I have a Synology NAS with about 27 TB of data on it — family photos, my Plex library, code, archived business files, and a growing pile of audio masters. The library is going to roughly double in the next year. Off-site backup has been an open problem for me for the better part of a year, and the path I ended up on is weird enough that I want to write it down end-to-end, with enough detail that you could rebuild it.
The short version: HyperBackup talks S3 to a 350-line Python proxy I wrote, which fans every write across five Google Drive accounts using rclone. It looks like AWS to the NAS and looks like five separate humans to Google. In the middle, it costs me $0 in storage and pushes ~3.75 TB/day of new data into the cloud.
Here's how I got there.
I have a 1 Gbps symmetric fiber line and 27 TB to ship. At line rate that's roughly 2.5 days. In practice I never came close.
I tried, in order:
backup@ Google account on my Workspace tenant. After about three weeks it was sitting on ~400,000 files perpetually "syncing." Throughput hovered between 1–3 MB/s. Restarting Cloud Sync would briefly burst, then settle back to that floor.I kept blaming my network. It turned out to be Google's API.
Once I started tailing logs on the Synology and on a Proxmox host running rclone with --rc, the picture cleared up. All three tools were doing the same thing: uploading millions of tiny chunks one at a time against the Drive API. Each chunk is one or two HTTP requests. Each request counts against the per-user-per-100-seconds API quota.
The relevant Drive quotas, none of which Google publishes prominently:
The throttle I was hitting was the requests-per-100-seconds one. With chunks running 4–16 MB and a steady stream of metadata calls (list, mkdir, stat…), my effective ceiling sat right around 2–3 MB/s sustained — exactly what I was seeing. Pushing harder triggered 403s with userRateLimitExceeded or rateLimitExceeded, and the tools would back off into the floor.
There's a second multiplier I missed for weeks: rclone with its default config shares a global OAuth client (202264815644.apps.googleusercontent.com) with every other rclone user on the planet.
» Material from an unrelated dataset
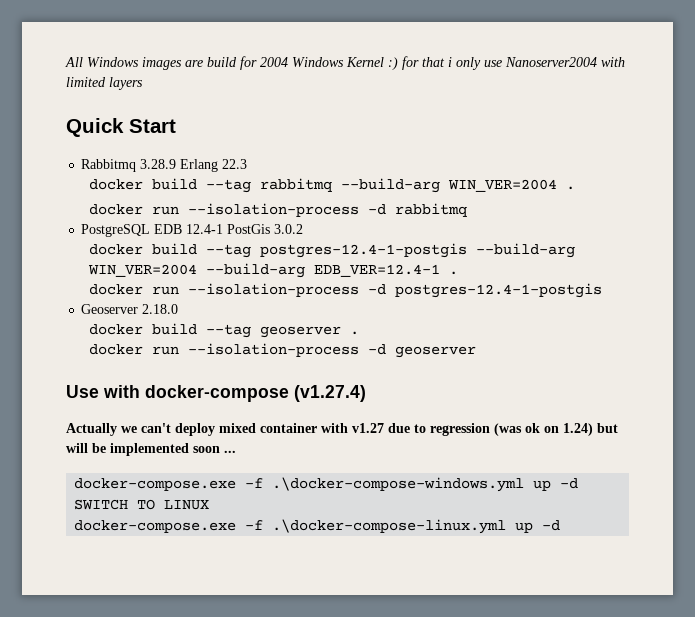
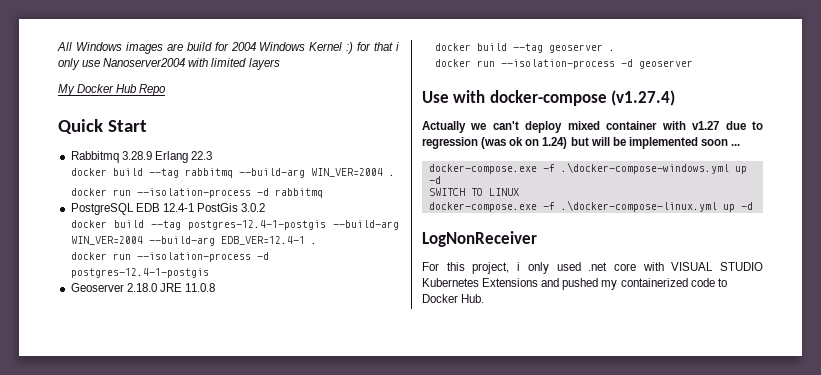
(143, 83) none -> [58,84,167,96] // My Docker Hub Repo
(179, 309) none -> [159,283,215,292] JRE 11.0.8
(561, 525) none -> [422,231,537,247] [422,262,763,274] [422,278,727,290] [422,294,485,303] // LogNonReceiver // For this project, i only used .net core with VISUAL STUDIO Kubernetes Extensions and pushed my containerized code to Docker Hub.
That global client gets its own rate-limit pool, which is permanently saturated. The fix is to register your own OAuth client in a GCP project and pass it via --drive-client-id / --drive-client-secret. This alone roughly 5x'd my sustained rate, and is non-optional for anything serious.
Once I understood the throttle, two things became obvious:
HyperBackup understands point 1 natively — it produces ~50 MB pack files by default. It does not understand point 2 at all; it knows about one Google account.
So either I patch HyperBackup (no), or I put something in front of Google Drive that looks like a single bucket to HyperBackup and silently fans the writes across N accounts.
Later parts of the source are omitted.